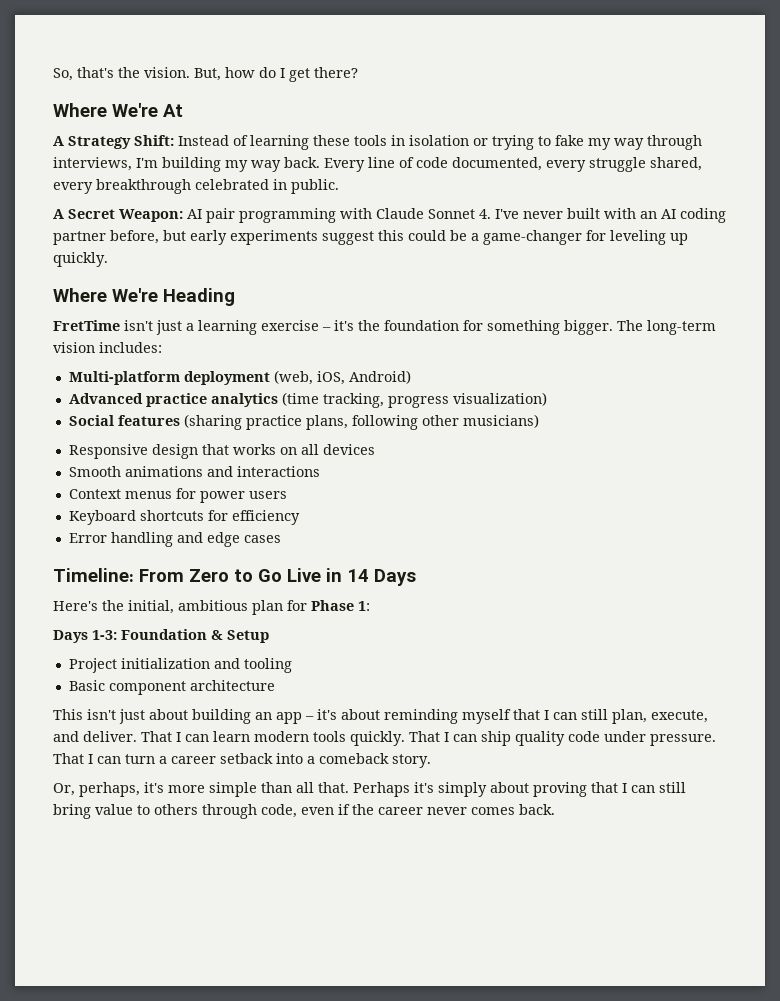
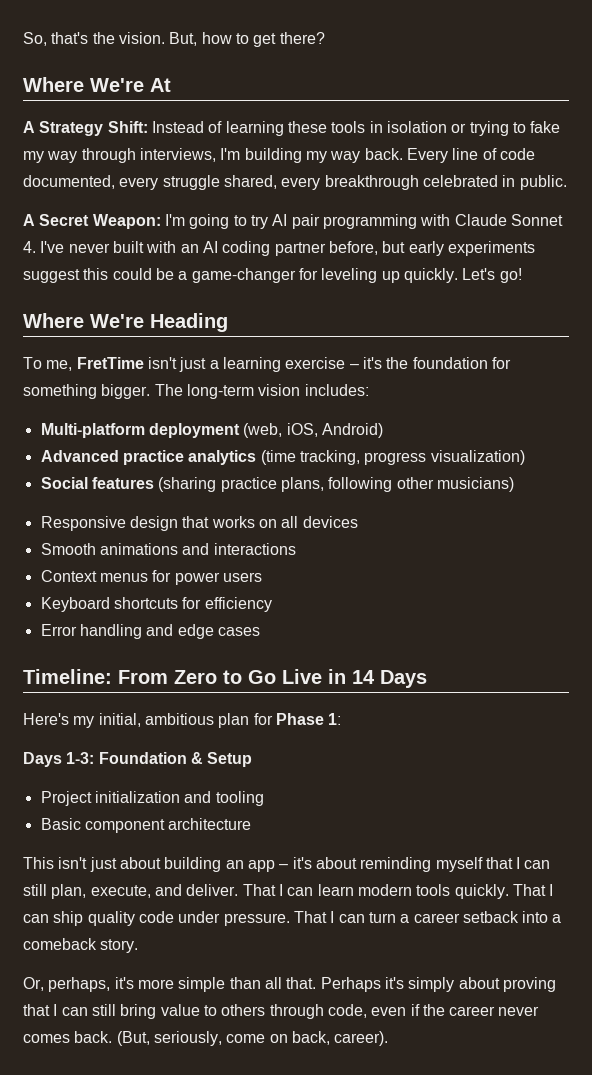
- But, how do I get there?
+ But, how to get there?
- A Secret Weapon: AI pair programming with Claude Sonnet 4. I've never built with an AI coding partner before, but early experiments suggest this could be a game-changer for leveling up quickly.
+ A Secret Weapon: I'm going to try AI pair programming with Claude Sonnet 4. I've never built with an AI coding partner before, but early experiments suggest this could be a game-changer for leveling up quickly. Let's go!
- FretTime isn't just a learning exercise – it's the foundation for something bigger.
+ To me, FretTime isn't just a learning exercise – it's the foundation for something bigger.
- Here's the initial, ambitious plan for Phase 1:
+ Here's my initial, ambitious plan for Phase 1:
+ (But, seriously, come on back, career).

== Work instruction ==
Among the lines above, list those that contain the word "FretTime".

== Exercise response ==
- FretTime isn't just a learning exercise – it's the foundation for something bigger.
+ To me, FretTime isn't just a learning exercise – it's the foundation for something bigger.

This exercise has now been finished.